_What this task involves_:
Report back every line in the data that includes the string "nonce".

_Records for this task_:

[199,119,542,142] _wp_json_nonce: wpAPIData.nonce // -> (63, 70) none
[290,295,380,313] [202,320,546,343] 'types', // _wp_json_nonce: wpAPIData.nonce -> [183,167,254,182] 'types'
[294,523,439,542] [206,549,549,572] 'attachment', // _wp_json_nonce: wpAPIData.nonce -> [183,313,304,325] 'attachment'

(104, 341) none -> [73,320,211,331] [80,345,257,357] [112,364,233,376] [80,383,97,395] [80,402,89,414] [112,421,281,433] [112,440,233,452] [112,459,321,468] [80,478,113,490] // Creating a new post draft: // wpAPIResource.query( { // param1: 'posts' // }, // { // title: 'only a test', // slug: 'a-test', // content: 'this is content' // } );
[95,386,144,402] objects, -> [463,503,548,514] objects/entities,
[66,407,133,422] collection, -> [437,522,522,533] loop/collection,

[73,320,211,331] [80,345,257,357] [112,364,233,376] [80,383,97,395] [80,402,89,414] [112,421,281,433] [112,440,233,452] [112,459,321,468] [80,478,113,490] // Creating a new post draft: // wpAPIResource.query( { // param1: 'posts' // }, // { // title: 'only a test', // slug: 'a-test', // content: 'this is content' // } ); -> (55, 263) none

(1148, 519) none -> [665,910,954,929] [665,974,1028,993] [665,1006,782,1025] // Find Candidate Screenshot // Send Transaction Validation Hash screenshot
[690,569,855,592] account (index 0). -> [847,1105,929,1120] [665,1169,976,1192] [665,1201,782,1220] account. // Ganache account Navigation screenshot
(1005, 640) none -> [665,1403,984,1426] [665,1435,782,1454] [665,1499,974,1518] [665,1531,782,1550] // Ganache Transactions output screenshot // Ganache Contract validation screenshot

_Exercise response_:
[199,119,542,142] _wp_json_nonce: wpAPIData.nonce // -> (63, 70) none
[290,295,380,313] [202,320,546,343] 'types', // _wp_json_nonce: wpAPIData.nonce -> [183,167,254,182] 'types'
[294,523,439,542] [206,549,549,572] 'attachment', // _wp_json_nonce: wpAPIData.nonce -> [183,313,304,325] 'attachment'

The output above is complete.